On July 11, 2003, the Securities and Exchange
Commission (“Commission” or “SEC”) approved proposed rule change
SR-MSRB-2003-04 establishing Municipal Securities Rulemaking Board (“MSRB”)
Rule G-41, on anti-money laundering compliance.[1] The MSRB filed proposed Rule G-41, on
anti-money laundering compliance, in response to the passage of the USA PATRIOT
Act[2]
which required financial institutions, including broker/dealers, to establish
and implement anti-money laundering compliance programs designed to ensure
ongoing compliance with the requirements of the Bank Secrecy Act[3]
and the regulations promulgated thereunder by April 24, 2002.
The MSRB proposed Rule G-41 to ensure that all
brokers, dealers and municipal securities dealers (“dealers”)[4]
that effect transactions in municipal securities, and in particular those that
only effect transactions in municipal securities (“sole municipal dealers”),
are aware of, and in compliance with, anti-money laundering compliance program
requirements. Thus, Rule G-41 requires that all dealers establish and
implement anti-money laundering programs that are in compliance with the rules
and regulations of either its registered securities association (i.e., NASD)
or its appropriate banking regulator governing the establishment and
maintenance of anti-money laundering programs.
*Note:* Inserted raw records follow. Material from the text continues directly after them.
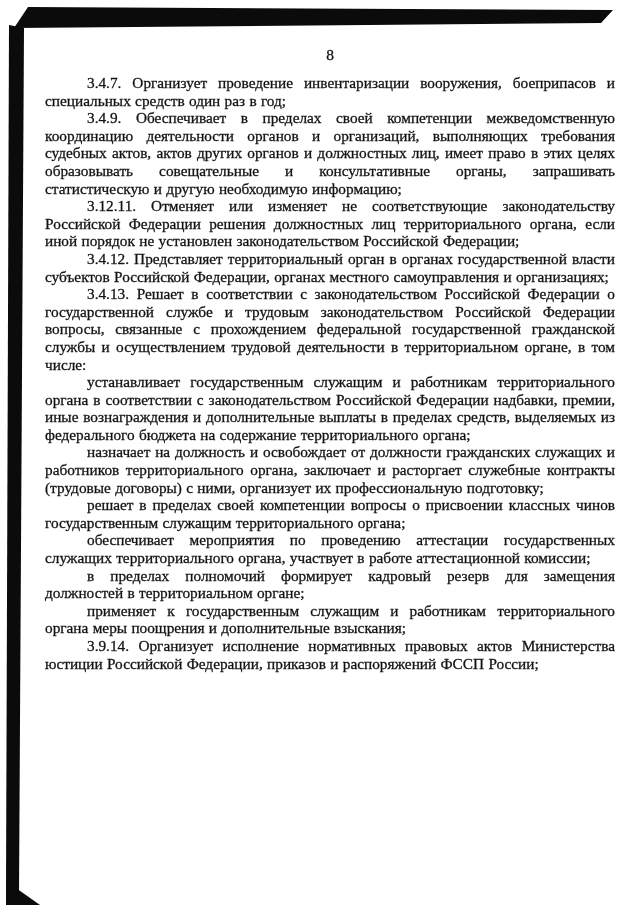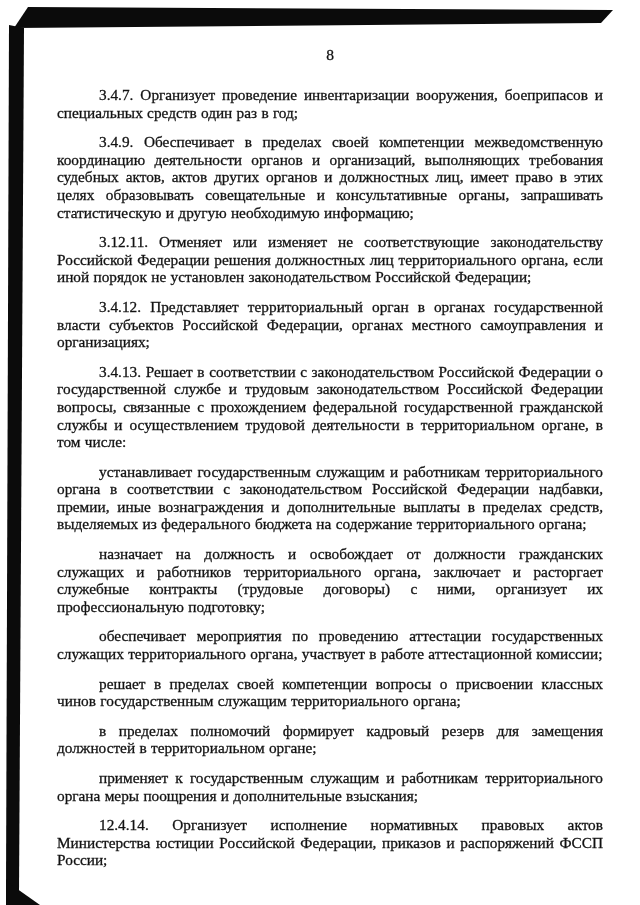--- a/index.html
+++ b/index.html
@@ -41,7 +41,7 @@
     width: 570px;
   }
   .para {
-    margin: 12px;
+    margin: 0;
     padding: 0;
     font-size: 15.3px;
     line-height: 17.6px;

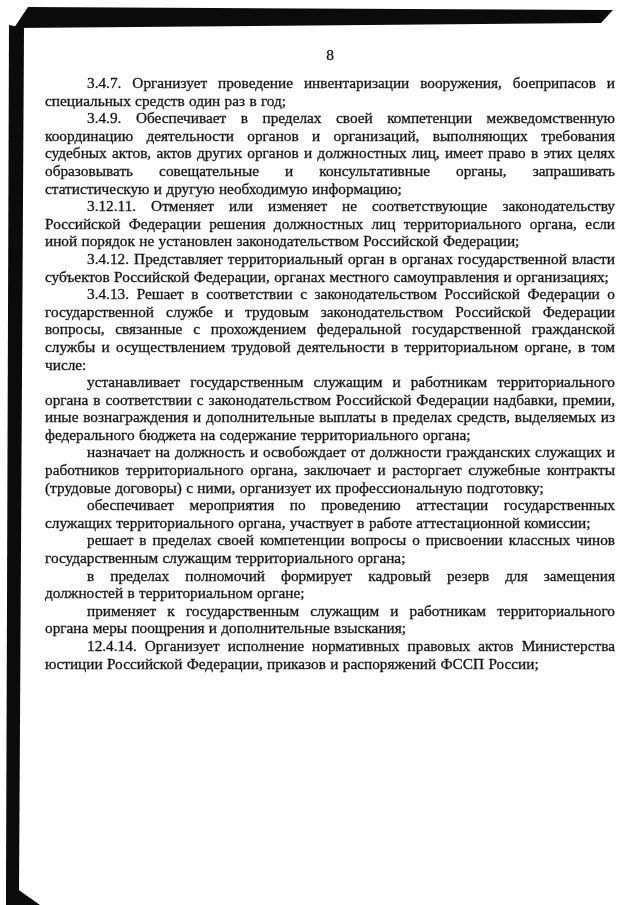--- a/index.html
+++ b/index.html
@@ -72,8 +72,8 @@
     <p class="para">3.4.13. Решает в соответствии с законодательством Российской Федерации о государственной службе и трудовым законодательством Российской Федерации вопросы, связанные с прохождением федеральной государственной гражданской службы и осуществлением трудовой деятельности в территориальном органе, в том числе:</p>
     <p class="para">устанавливает государственным служащим и работникам территориального органа в соответствии с законодательством Российской Федерации надбавки, премии, иные вознаграждения и дополнительные выплаты в пределах средств, выделяемых из федерального бюджета на содержание территориального органа;</p>
     <p class="para">назначает на должность и освобождает от должности гражданских служащих и работников территориального органа, заключает и расторгает служебные контракты (трудовые договоры) с ними, организует их профессиональную подготовку;</p>
+    <p class="para">решает в пределах своей компетенции вопросы о присвоении классных чинов государственным служащим территориального органа;</p>
     <p class="para">обеспечивает мероприятия по проведению аттестации государственных служащих территориального органа, участвует в работе аттестационной комиссии;</p>
-    <p class="para">решает в пределах своей компетенции вопросы о присвоении классных чинов государственным служащим территориального органа;</p>
     <p class="para">в пределах полномочий формирует кадровый резерв для замещения должностей в территориальном органе;</p>
     <p class="para">применяет к государственным служащим и работникам территориального органа меры поощрения и дополнительные взыскания;</p>
     <p class="para">12.4.14. Организует исполнение нормативных правовых актов Министерства юстиции Российской Федерации, приказов и распоряжений ФССП России;</p>

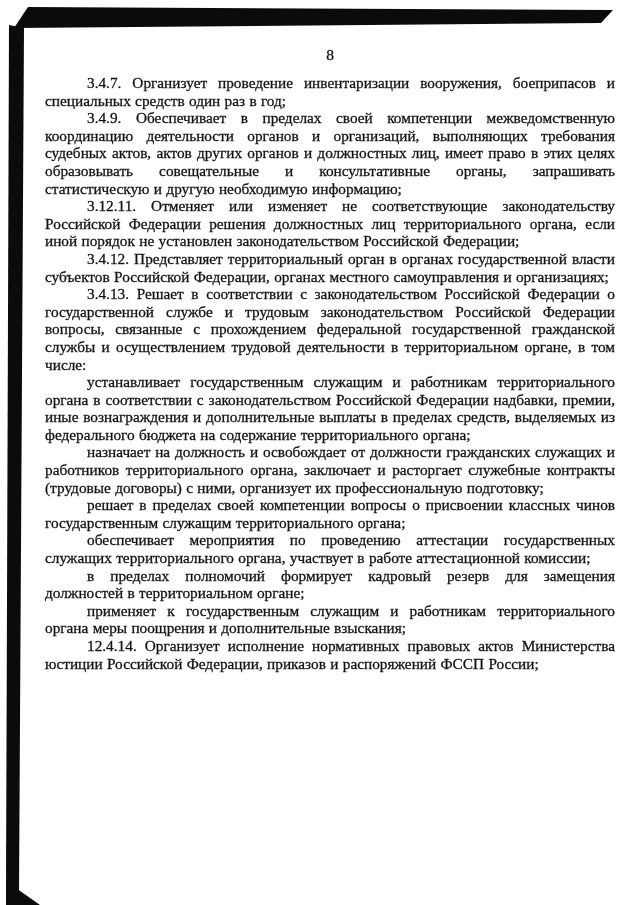--- a/index.html
+++ b/index.html
@@ -76,7 +76,7 @@
     <p class="para">обеспечивает мероприятия по проведению аттестации государственных служащих территориального органа, участвует в работе аттестационной комиссии;</p>
     <p class="para">в пределах полномочий формирует кадровый резерв для замещения должностей в территориальном органе;</p>
     <p class="para">применяет к государственным служащим и работникам территориального органа меры поощрения и дополнительные взыскания;</p>
-    <p class="para">12.4.14. Организует исполнение нормативных правовых актов Министерства юстиции Российской Федерации, приказов и распоряжений ФССП России;</p>
+    <p class="para">3.9.14. Организует исполнение нормативных правовых актов Министерства юстиции Российской Федерации, приказов и распоряжений ФССП России;</p>
   </div>
 
 </div>

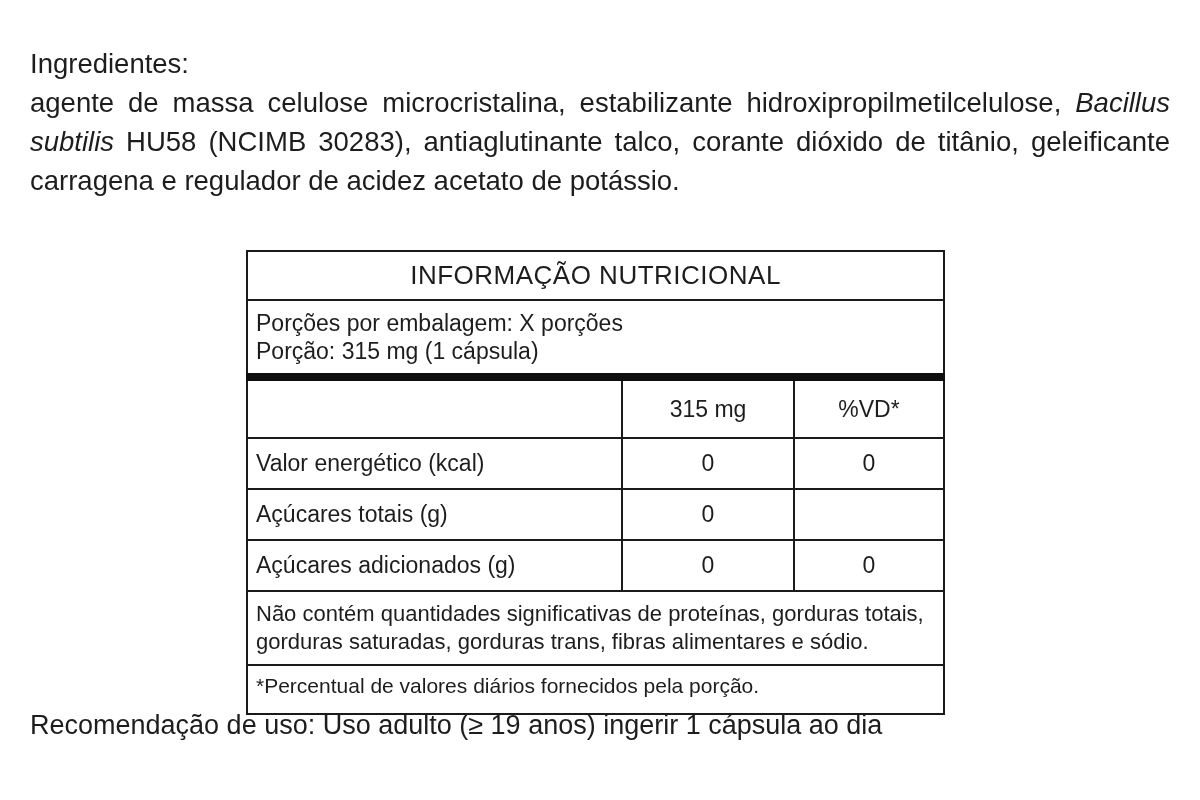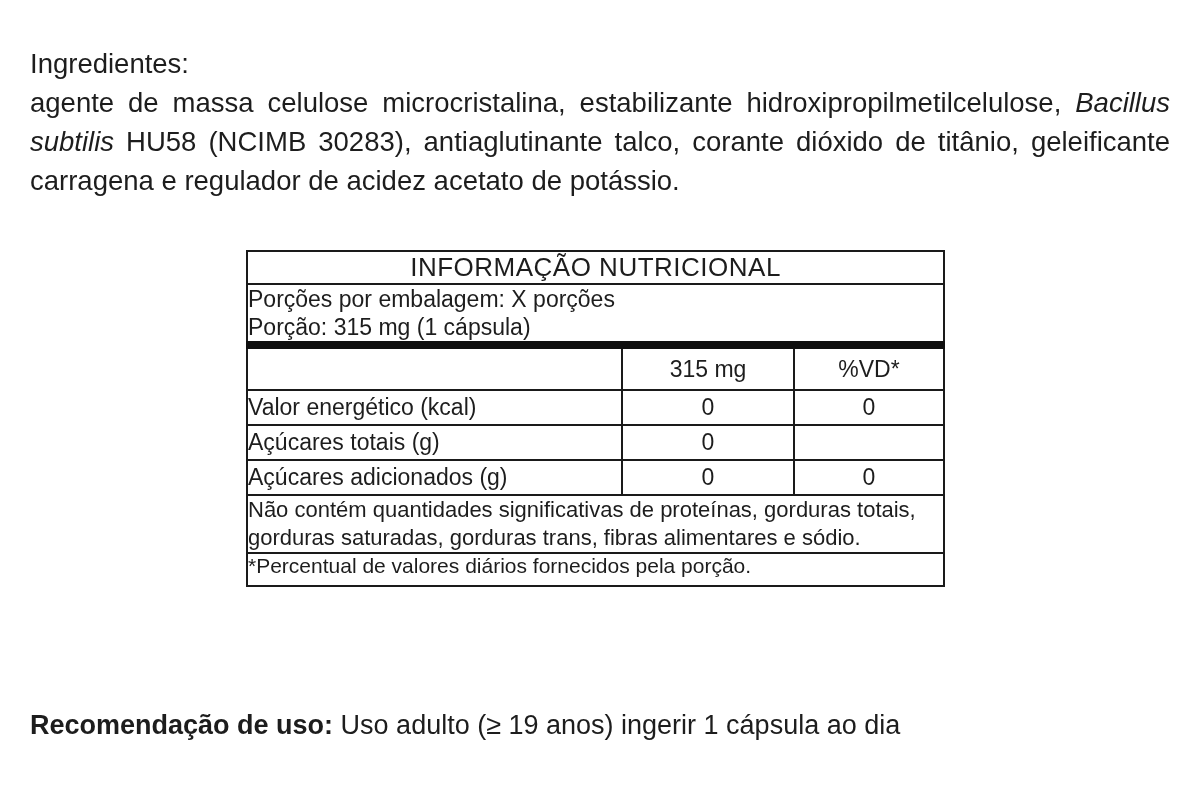--- a/index.html
+++ b/index.html
@@ -46,7 +46,7 @@
   table.nutrition td,
   table.nutrition th {
     border: 2px solid #1a1a1a;
-    padding: 0;
+    padding: 8px;
     font-weight: normal;
   }
   .title-cell {

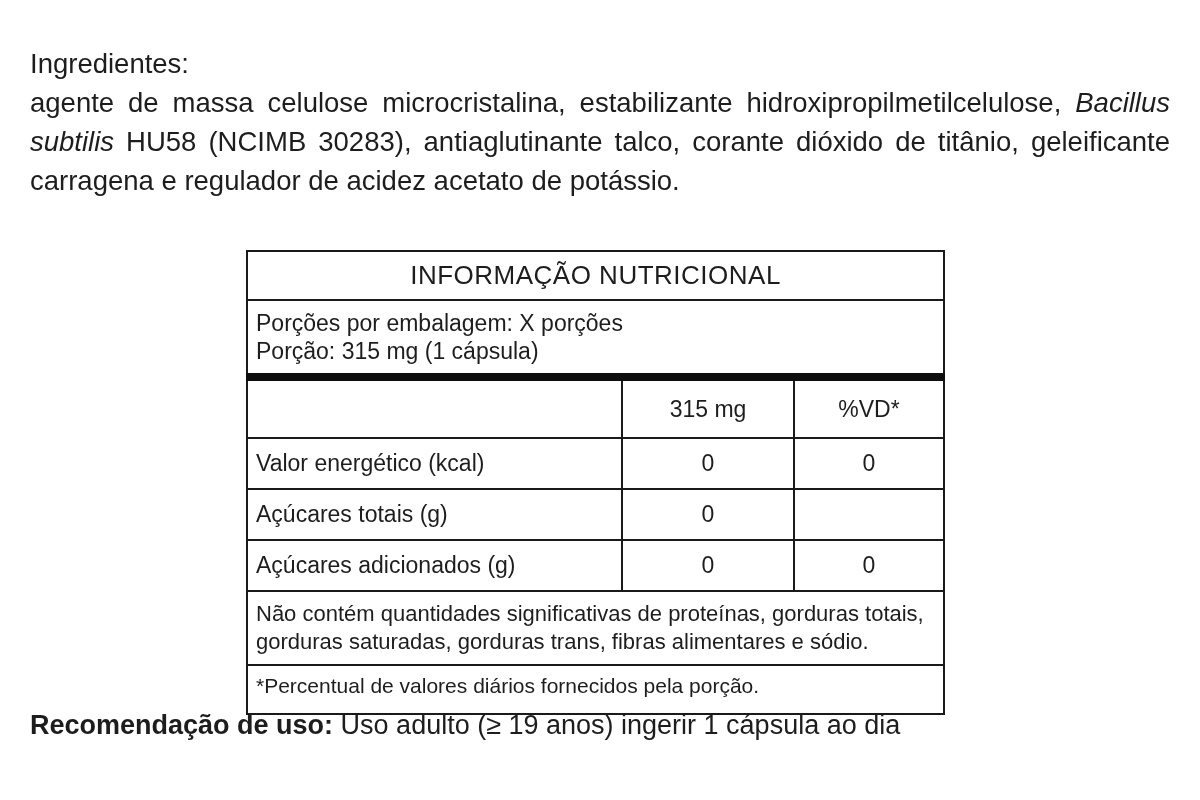--- a/index.html
+++ b/index.html
@@ -91,7 +91,7 @@
     top: 710px;
     font-size: 27px;
   }
-  .usage .bold { font-weight: bold; }
+  .usage .bold { font-weight: normal; }
 </style>
 </head>
 <body>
The adoption of Rule G-41 will provide clarity to
dealers and examiners concerning the rules and regulations that dealers who
effect transactions in municipal securities must comply with concerning the
development of anti-money laundering compliance programs; it will not impose
any new or different obligations upon such dealers. Below is the text of
the rule change. New language is underlined.
July 16, 2003
* * *
Rule G-41: Anti-Money Laundering Compliance Program
No
broker, dealer or municipal securities dealer shall be qualified for purposes
of Rule G-2 unless such broker, dealer or municipal securities dealer has met
the anti-money laundering compliance program rules set forth by either the
registered securities association of which the dealer is a member (e.g., NASD
Rule 3011), or the rules set forth by the appropriate regulatory agency as
defined in Section 3(a)(34) of the Act with respect to any other broker, dealer
or municipal securities dealer (e.g., 12 C.F.R. 21.21 (OCC); 12 C.F.R.
208.63 (FRB); 12 C.F.R. 326.8 (FDIC); and 12 C.F.R. 563.177 (OTS)), to
the same extent as if such rules were applicable to such broker, dealer or
municipal securities dealer.
[1] See Release No. 34-48169 (July 11, 2003).
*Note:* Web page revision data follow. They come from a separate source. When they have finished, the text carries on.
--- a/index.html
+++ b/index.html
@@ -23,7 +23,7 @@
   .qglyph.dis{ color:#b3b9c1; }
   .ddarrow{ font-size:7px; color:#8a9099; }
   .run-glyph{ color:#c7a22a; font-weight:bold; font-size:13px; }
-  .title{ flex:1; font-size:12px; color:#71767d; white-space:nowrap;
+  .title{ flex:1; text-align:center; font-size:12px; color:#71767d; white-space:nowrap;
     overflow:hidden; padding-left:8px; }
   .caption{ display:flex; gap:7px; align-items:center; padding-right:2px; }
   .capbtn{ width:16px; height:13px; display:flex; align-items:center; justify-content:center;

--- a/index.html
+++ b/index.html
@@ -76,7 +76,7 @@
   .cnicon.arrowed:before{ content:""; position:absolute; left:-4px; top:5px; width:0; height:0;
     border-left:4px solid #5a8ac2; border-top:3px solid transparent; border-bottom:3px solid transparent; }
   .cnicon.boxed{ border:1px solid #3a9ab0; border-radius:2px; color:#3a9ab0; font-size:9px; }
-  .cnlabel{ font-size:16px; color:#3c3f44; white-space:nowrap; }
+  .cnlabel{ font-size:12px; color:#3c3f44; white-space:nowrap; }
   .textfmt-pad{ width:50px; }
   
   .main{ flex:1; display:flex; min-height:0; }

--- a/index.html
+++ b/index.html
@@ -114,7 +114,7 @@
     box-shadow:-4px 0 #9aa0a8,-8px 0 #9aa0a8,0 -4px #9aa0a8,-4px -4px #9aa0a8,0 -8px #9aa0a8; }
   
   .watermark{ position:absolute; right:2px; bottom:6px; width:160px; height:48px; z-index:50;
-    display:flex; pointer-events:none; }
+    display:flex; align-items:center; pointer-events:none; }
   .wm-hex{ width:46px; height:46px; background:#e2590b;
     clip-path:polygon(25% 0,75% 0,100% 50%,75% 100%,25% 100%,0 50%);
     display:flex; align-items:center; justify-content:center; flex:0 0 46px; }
[2] Uniting and Strengthening America by Providing Appropriate
Tools Required to Intercept and Obstruct Terrorism Act of 2001, Pub. L. No.
107-56, 115 Stat. 272 (2001).
[3] 31 U.S.C. 5311, et seq.
[4] The term “dealer” is used herein as shorthand for “broker,”
“dealer” or “municipal securities dealer,” as those terms are defined in the
Securities Exchange Act of 1934. The use of the term does not imply that
the entity is necessarily taking a principal position in a municipal security.